In two years, the member for Loughborough will begin to expose businesses for failing to tackle inequality or trying to mask it by using bonus payments. The new initiative will give companies with more than 250 staff until April 2017 to assess average salaries and then publish the information in one year.
Prime Minister David Cameron said last year that he wanted to quash the gender pay gap within a generation when he promised to publish the league tables. The government says it is going further than the prime ministers pledge by forcing companies to publish how many women and men are in each pay range.
Another government stipulation is that they must now disclose how many women are in the top and bottom quarters in terms of all forms of income. The new rules are designed to catch companies that may use bonus payments to obscure differential pay between the sexes.

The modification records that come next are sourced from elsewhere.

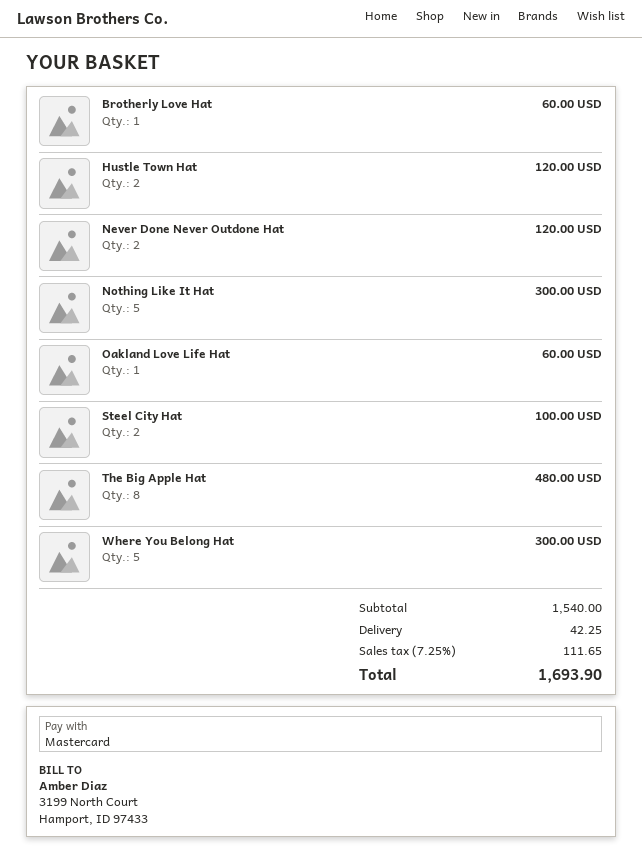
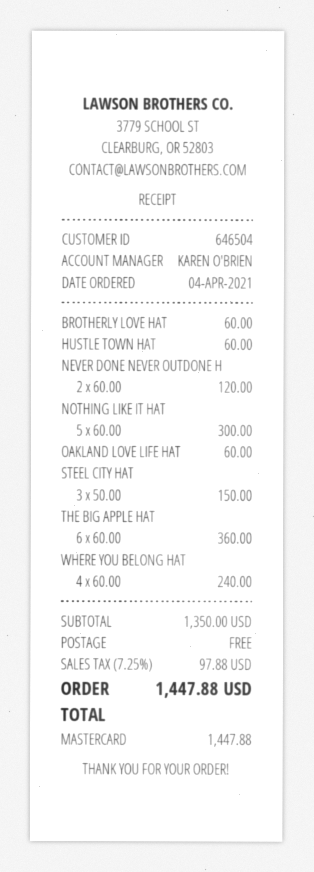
Hustle Town Hat: 2 for 120.00 -> 1 for 60.00
Steel City Hat: 2 for 100.00 -> 3 for 150.00
The Big Apple Hat: 8 for 480.00 -> 6 for 360.00
Where You Belong Hat: 5 for 300.00 -> 4 for 240.00
subtotal: 1540.00 -> 1350.00
shipping: 42.25 -> 0.00
tax: 7.25% = 111.65 -> 7.25% = 97.88
total: 1693.90 -> 1447.88

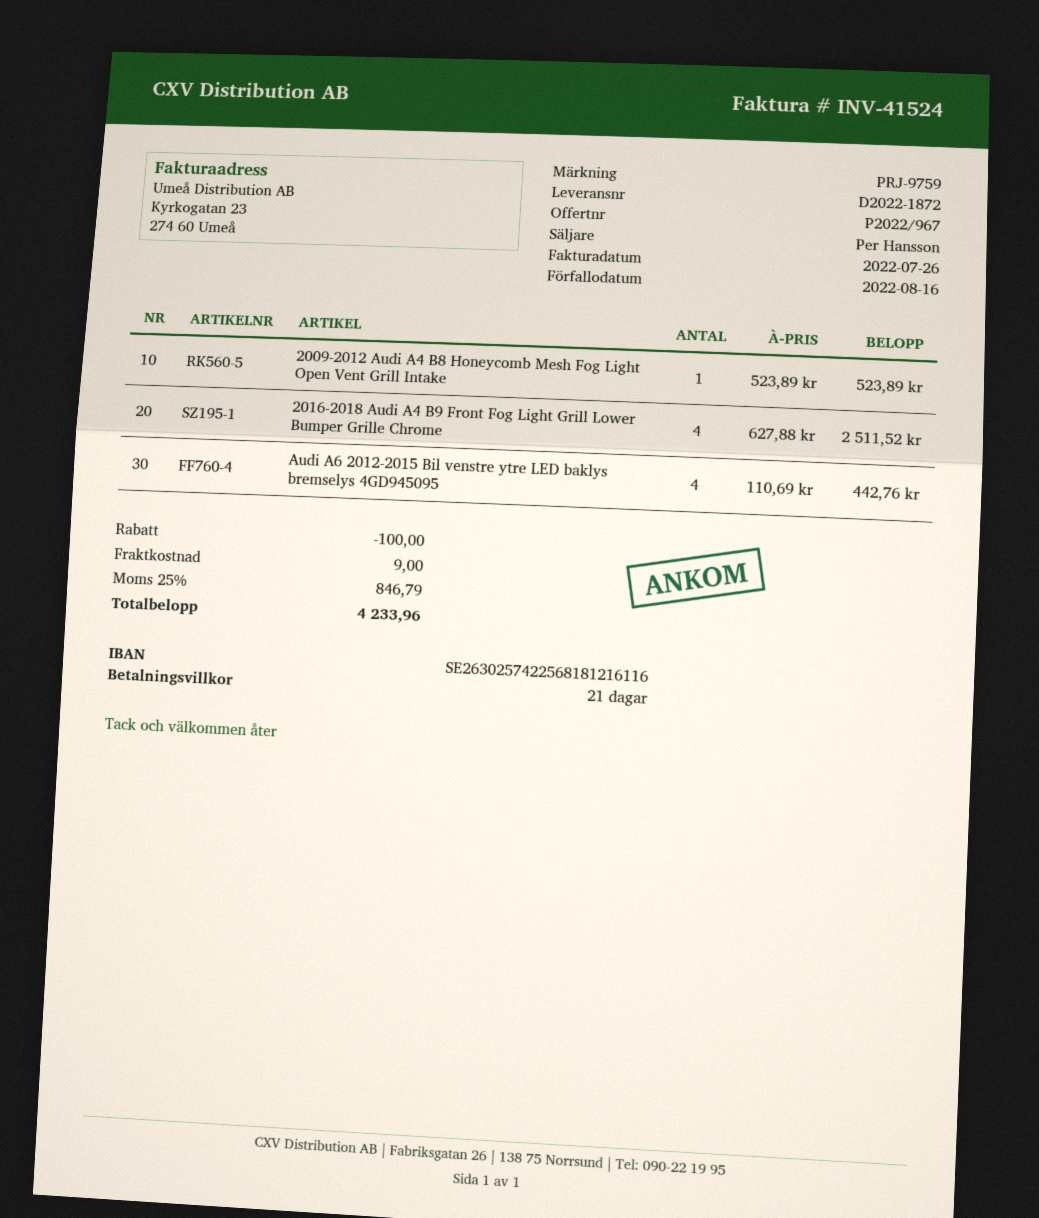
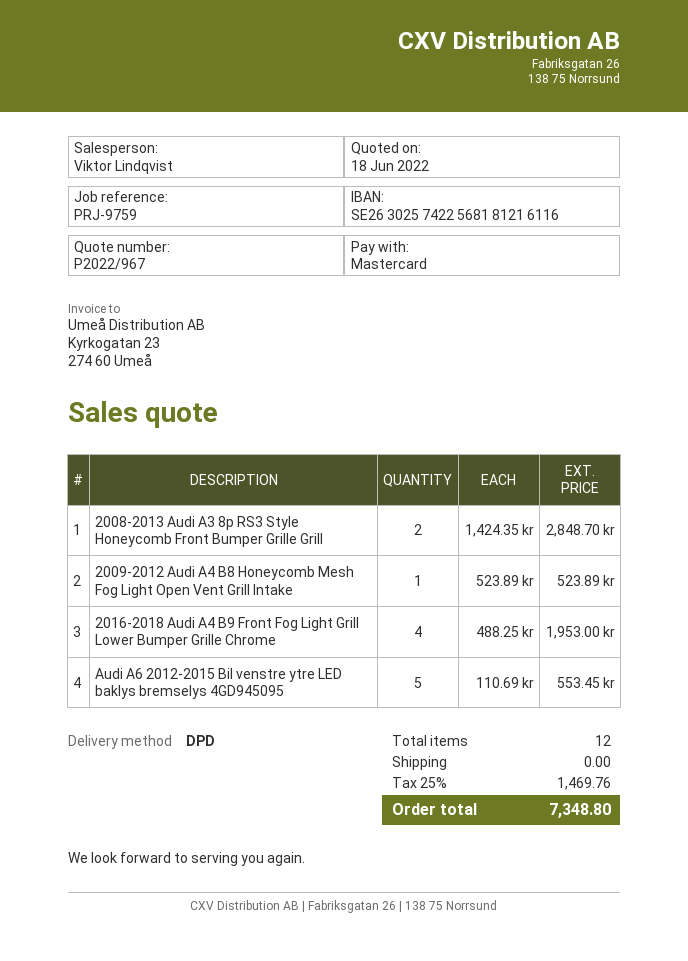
sales rep: Per Hansson -> Viktor Lindqvist
2016-2018 Audi A4 B9 Front Fog Light Grill Lower Bumper Grille Chrome: 4 x 627.88 = 2511.52 -> 4 x 488.25 = 1953.00
Audi A6 2012-2015 Bil venstre ytre LED baklys bremselys 4GD945095: 4 x 110.69 = 442.76 -> 5 x 110.69 = 553.45
2008-2013 Audi A3 8p RS3 Style Honeycomb Front Bumper Grille Grill: none -> 2 x 1424.35 = 2848.70
discount: 100.00 -> none
shipping: 9.00 -> 0.00
tax: 25% = 846.79 -> 25% = 1469.76
total: 4233.96 -> 7348.80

Morgan will implore women across Britain to use their position as employees and consumers to demand more from businesses, ensuring their talents are given the recognition and reward they deserve. The UK gender pay gap, the difference in average salaries paid to all men and women in the UK, was 19.2% in 2015. And Morgan also announced a drive to get thousands more girls into careers where the gender pay gap is deemed too big.
Morgan added: In recent years weve seen the best employers make ground breaking strides in tackling gender inequality. But the job wont be complete until we see the talents of women and men recognised equally and fairly in every workplace.
But Kate Green, Labours Shadow Minister for Women and Equality, said ministers should introduce the plans immediately. She said according to The Sun: At this rate it will be another 47 years until the gap is closed, so we havent a moment to lose. 2018 is far too long for women to wait when the UK gender pay gap remains well above the EU average.